Hal tersebut terjadi karena fins renang ini membantu menambahkan dorongan dari kaki dengan kekuatan lebih besar. Dengan begitu ada lebih banyak gaya yang menopang tubuh anda.
4. Teknik Tangan yang Lebih Baik
Berkaitan dengan membantu melakukan gerakan tendangan kaki, menggunakan fins renang juga akan membantu anda melatih gerakan tangan dengan lebih baik.
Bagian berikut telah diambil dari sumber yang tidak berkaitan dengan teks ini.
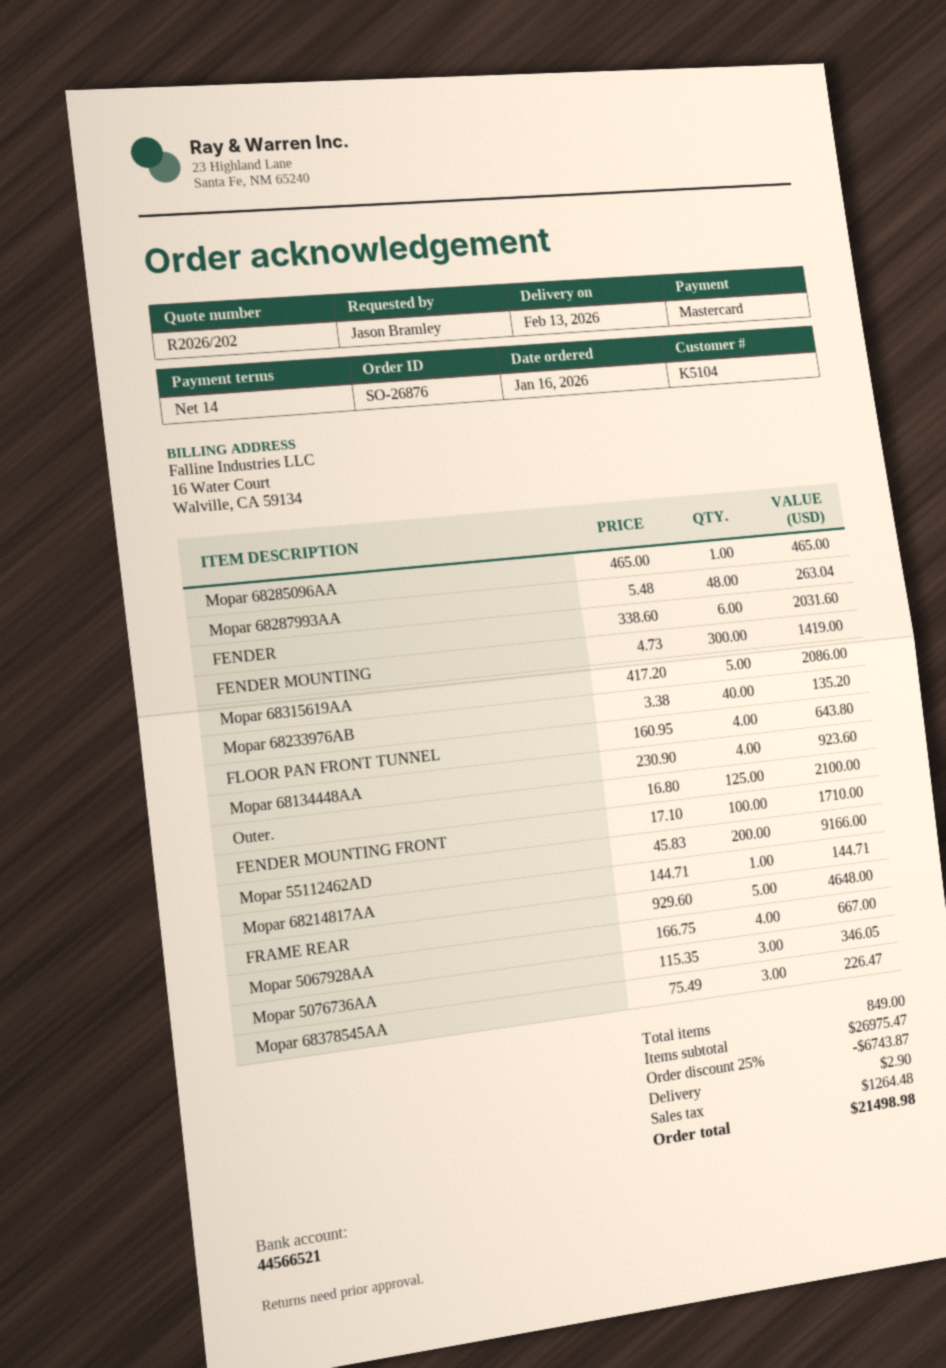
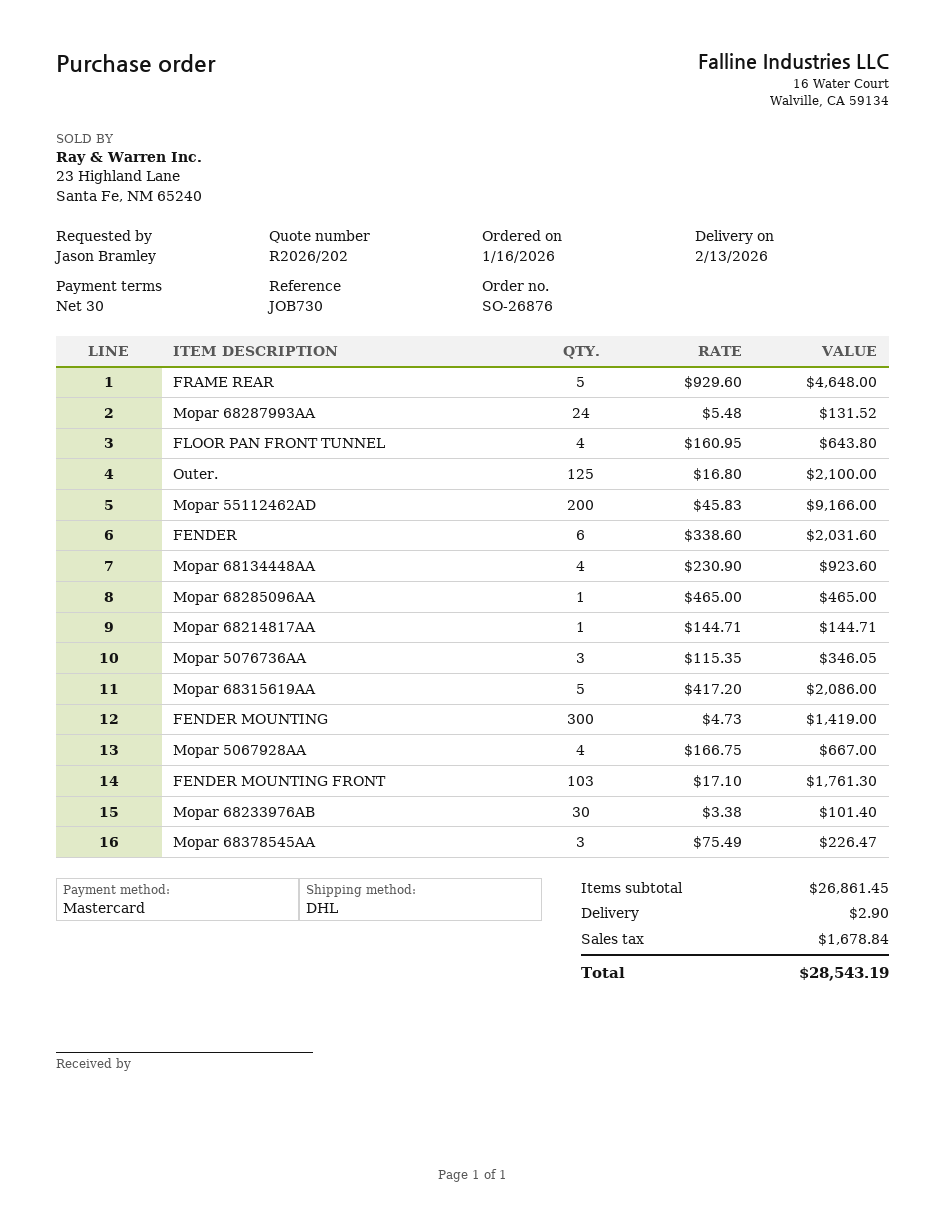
payment terms: 14 days -> 30 days
Mopar 68287993AA: 48 x 5.48 = 263.04 -> 24 x 5.48 = 131.52
Mopar 68233976AB: 40 x 3.38 = 135.20 -> 30 x 3.38 = 101.40
FENDER MOUNTING FRONT: 100 x 17.10 = 1710.00 -> 103 x 17.10 = 1761.30
subtotal: 26975.47 -> 26861.45
discount: 25% = 6743.87 -> none
tax: 1264.48 -> 1678.84
total: 21498.98 -> 28543.19

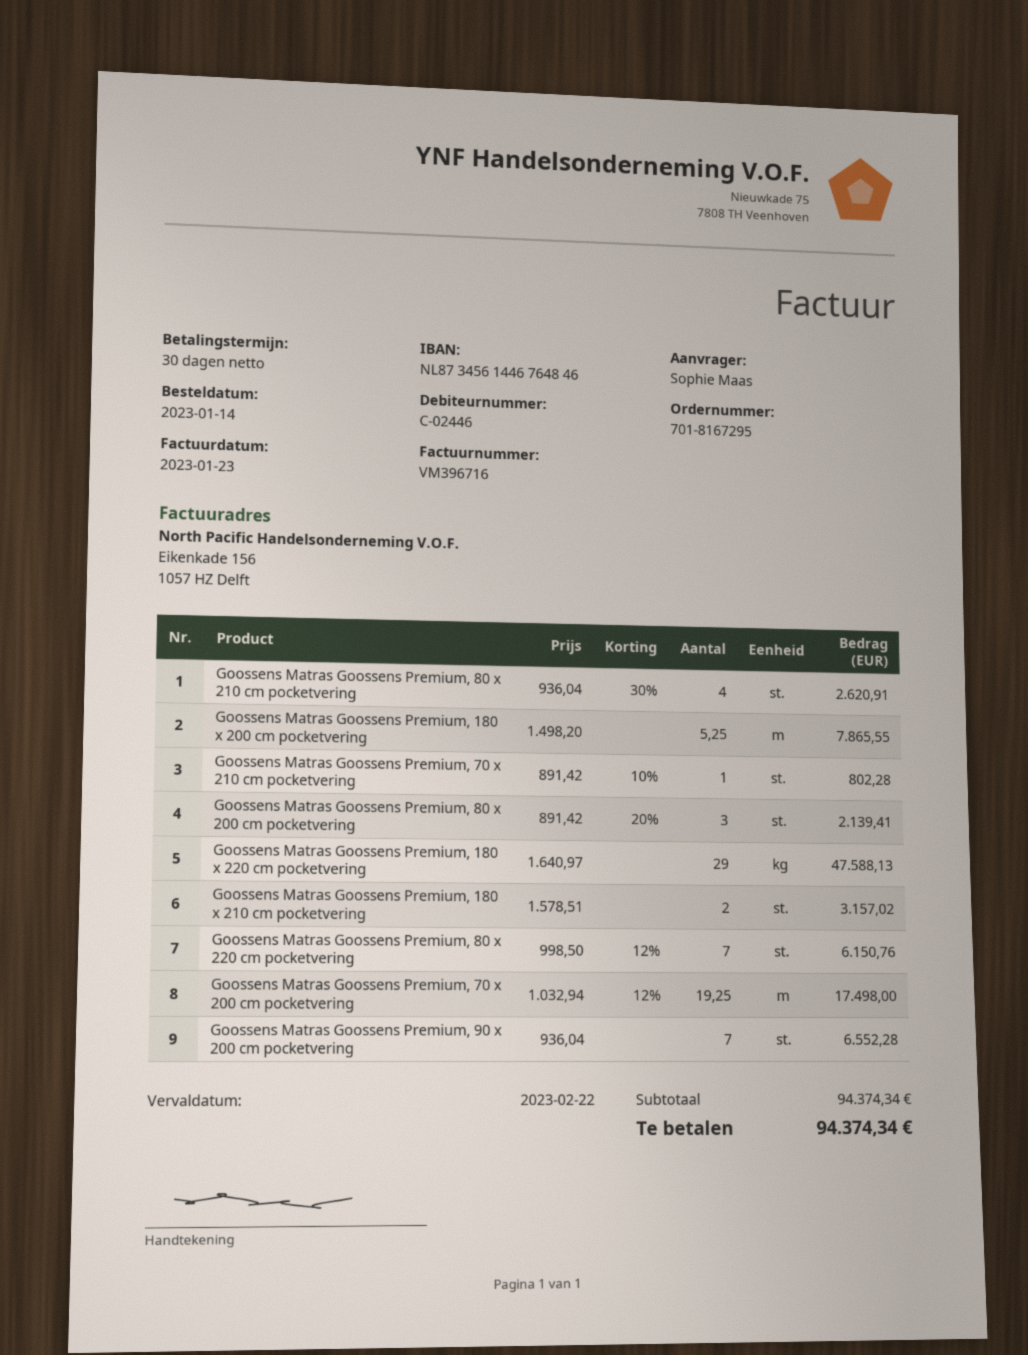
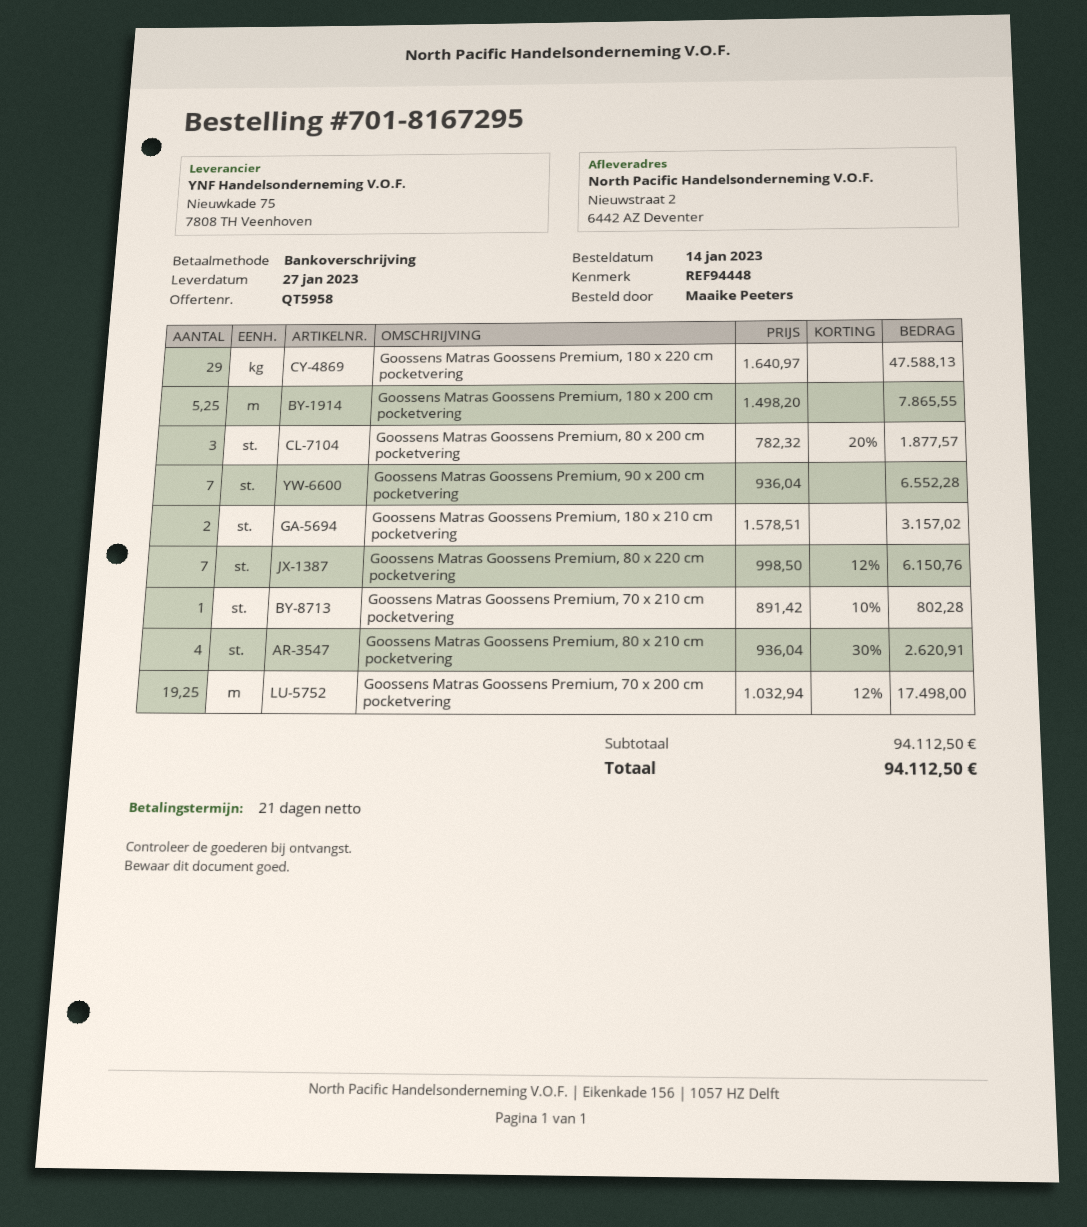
payment terms: 30 days -> 21 days
ordered by: Sophie Maas -> Maaike Peeters
Goossens Matras Goossens Premium, 80 x 200 cm pocketvering: 3 x 891.42 - 20% = 2139.41 -> 3 x 782.32 - 20% = 1877.57
subtotal: 94374.34 -> 94112.50
total: 94374.34 -> 94112.50

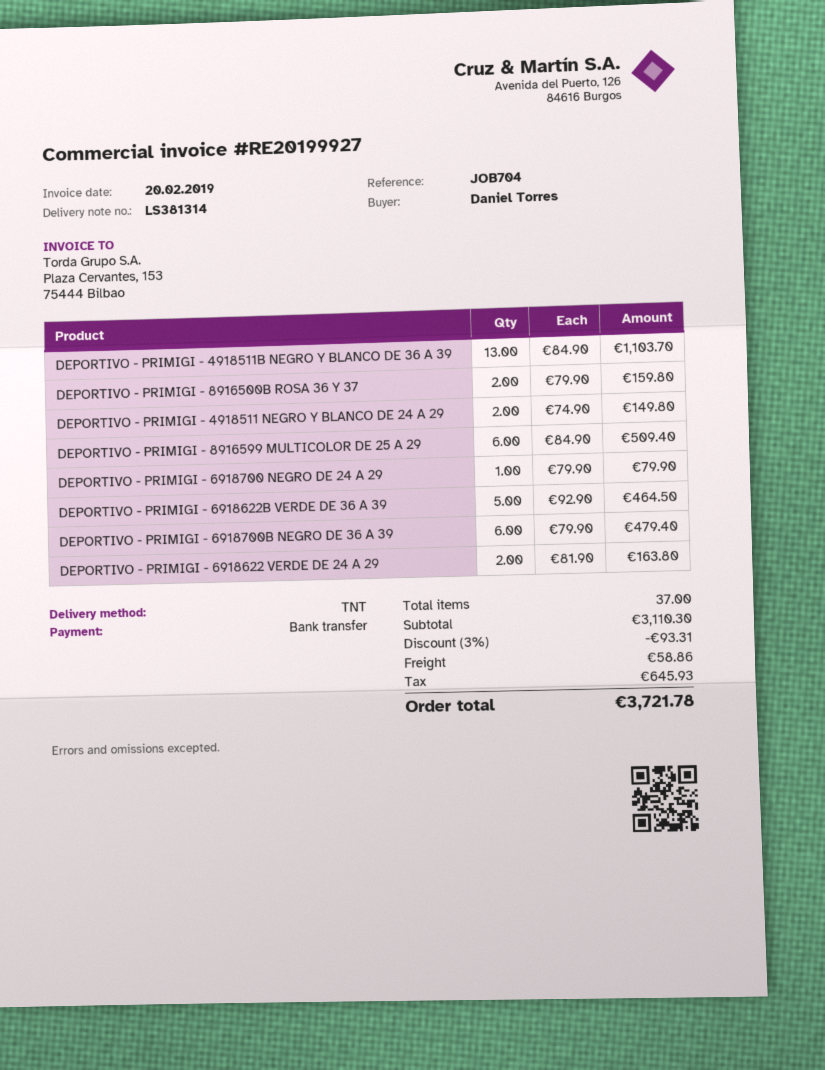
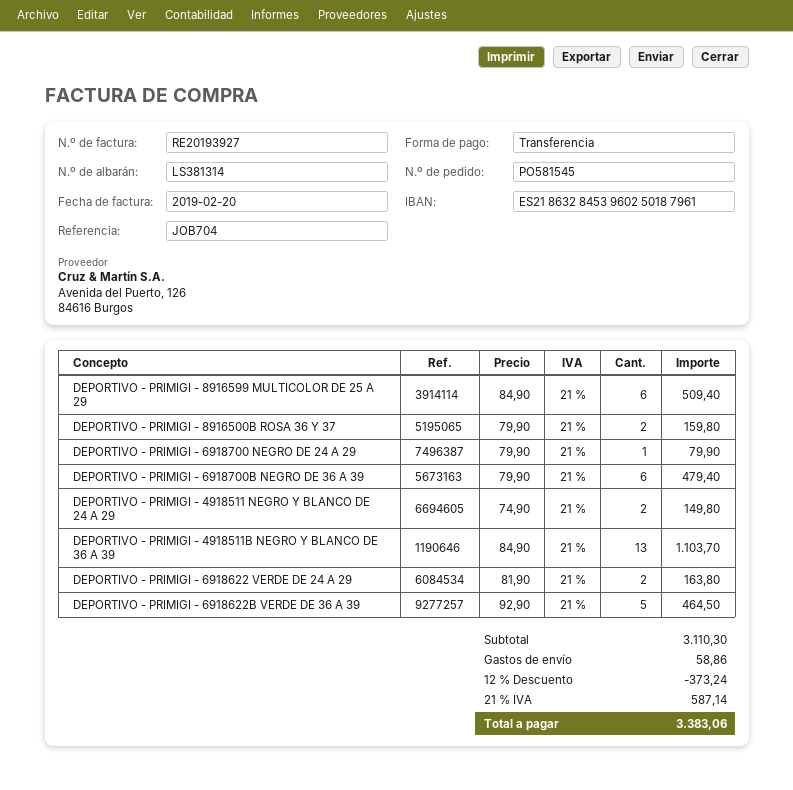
invoice number: RE20199927 -> RE20193927
discount: 3% = 93.31 -> 12% = 373.24
tax: 645.93 -> 587.14
total: 3721.78 -> 3383.06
Dorongan dan stabilitas tambahan dari fins renang membuat anda bisa lebih fokus pada komponen gerakan tangan. Tidak perlu lagi pusing memikirkan gerakan kaki karena sudah ideal.
Fins renang juga memungkinkan anda melakukan latihan yang lebih sulit yang mungkin tidak dapat anda lakukan tanpa sirip.
Misalnya, anda bisa melakukan gaya bebas satu lengan atau gaya punggung yang sangat sulit dilakukan tanpa dorongan tambahan.
Selain itu, menggunakan fins renang juga menghindari anda dari cedera lengan atau bahu saat berenang. Sekali lagi ini karena sirip tersebut membantu membuat gerakan renang anda lebih efisien.
5. Berenang Jadi Lebih Cepat
Menggunakan fins renang bisa membuat anda berenang jadi lebih cepat. Tapi tentu saja ini tidak boleh digunakan ketika anda mengikuti perlombaan renang.
Tapi di luar itu, berenang dengan cepat juga membantu tubuh anda lebih beradaptasi dengan air. Hal ini karena anda dijamin bakal lebih betah berenang.
Yang mungkin tidak disadari adalah menggunakan sirip seperti ini juga bisa membantu mencegah tenggelam. Semakin cepat anda berenang semakin cepat juga anda mengapa bibir kolam renang.
Jenis Fins Renang
Kalau anda sudah tertarik menggunakan alat bantu mengapung di air ini, saatnya memilih jenis yang tepat. Berikut daftarnya:
1. Full-Foot Fins
Seperti namanya, ini adalah jenis fins renang yang mengcover semua kaki bagian bawah anda. Jenis fins seperti ini juga banyak digunakan untuk latihan renang.
Menggunakan fins seperti ini mungkin lebih nyaman oleh sebagian orang. Ini karena semua energi di kaki anda bisa disalurkan ke sini ketika melakukan teknik tendangan.
Namun tentu saja ini tergantung preferensi. Ada juga yang merasa tidak nyaman karena merasa kaki seperti dicengkram.
2. Fins Tumit Terbuka (Open Heel)
Kalau anda adalah orang yang tidak suka seperti kaki dicengkeram tadi, bisa menggunakan jenis fins renang dengan tumit terbuka.
Fins seperti ini sebetulnya sama saja seperti yang sebelumnya. Bedanya fins ini hanya melindungi area pergelangan kaki anda. Tumit anda bakal tetap terbuka.
Secara fungsi dan manfaat juga sama saja. Keunggulan menggunakan jenis seperti ini adalah anda bisa dengan mudah berjalan di daratan.
3. Fitness Fins
Kalau anda benar-benar mau memanfaatkan manfaat fins renang untuk meningkatkan otot kaki bisa menggunakan fitness fins.
Fins renang seperti ini sama saja seperti full foot. Namun ukuran siripnya lebih besar dan lebih berat. Karena itu otot kaki anda akan benar-benar dilatih kalau menggunakannya.
4. Fins Scuba
Kalau fitness fins sama seperti full foot, fins scuba lebih mirip dengan open heel atau fins tumit terbuka. Namun, siripnya lebih panjang.
Sepatu ini memiliki kemampuan propulsi yang berat sehingga pergerakan di dalam air menjadi lambat. Meski memiliki daya dorong yang cukup berat, namun power range-nya cukup panjang dan stabil.